(YOUR INSTRUCTIONS) Reproduce the entries below exactly, but only from the line containing "[76,264,135,276] browser ->" to the line containing "[346,290,393,302] values ->", inclusive.

(SUPPLIED DATA)

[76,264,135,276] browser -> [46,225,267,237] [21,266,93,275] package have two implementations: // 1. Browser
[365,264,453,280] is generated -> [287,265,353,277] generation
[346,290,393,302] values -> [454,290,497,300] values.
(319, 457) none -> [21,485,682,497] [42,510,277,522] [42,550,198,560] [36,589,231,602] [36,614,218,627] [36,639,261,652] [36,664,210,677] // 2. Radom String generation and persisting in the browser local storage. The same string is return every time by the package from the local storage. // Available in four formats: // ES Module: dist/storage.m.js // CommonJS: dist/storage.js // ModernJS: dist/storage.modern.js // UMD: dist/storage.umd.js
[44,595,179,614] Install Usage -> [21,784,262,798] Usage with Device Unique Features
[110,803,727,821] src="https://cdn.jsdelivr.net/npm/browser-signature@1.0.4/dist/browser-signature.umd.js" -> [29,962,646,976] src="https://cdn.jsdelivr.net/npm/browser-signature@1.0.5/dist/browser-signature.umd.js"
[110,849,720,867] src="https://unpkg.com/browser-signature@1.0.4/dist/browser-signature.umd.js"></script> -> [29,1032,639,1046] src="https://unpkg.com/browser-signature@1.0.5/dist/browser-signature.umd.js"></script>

...

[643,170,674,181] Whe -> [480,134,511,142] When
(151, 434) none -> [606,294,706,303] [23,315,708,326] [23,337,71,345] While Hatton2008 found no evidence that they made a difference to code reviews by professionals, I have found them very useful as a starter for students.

(EXERCISE SOLUTION)
[76,264,135,276] browser -> [46,225,267,237] [21,266,93,275] package have two implementations: // 1. Browser
[365,264,453,280] is generated -> [287,265,353,277] generation
[346,290,393,302] values -> [454,290,497,300] values.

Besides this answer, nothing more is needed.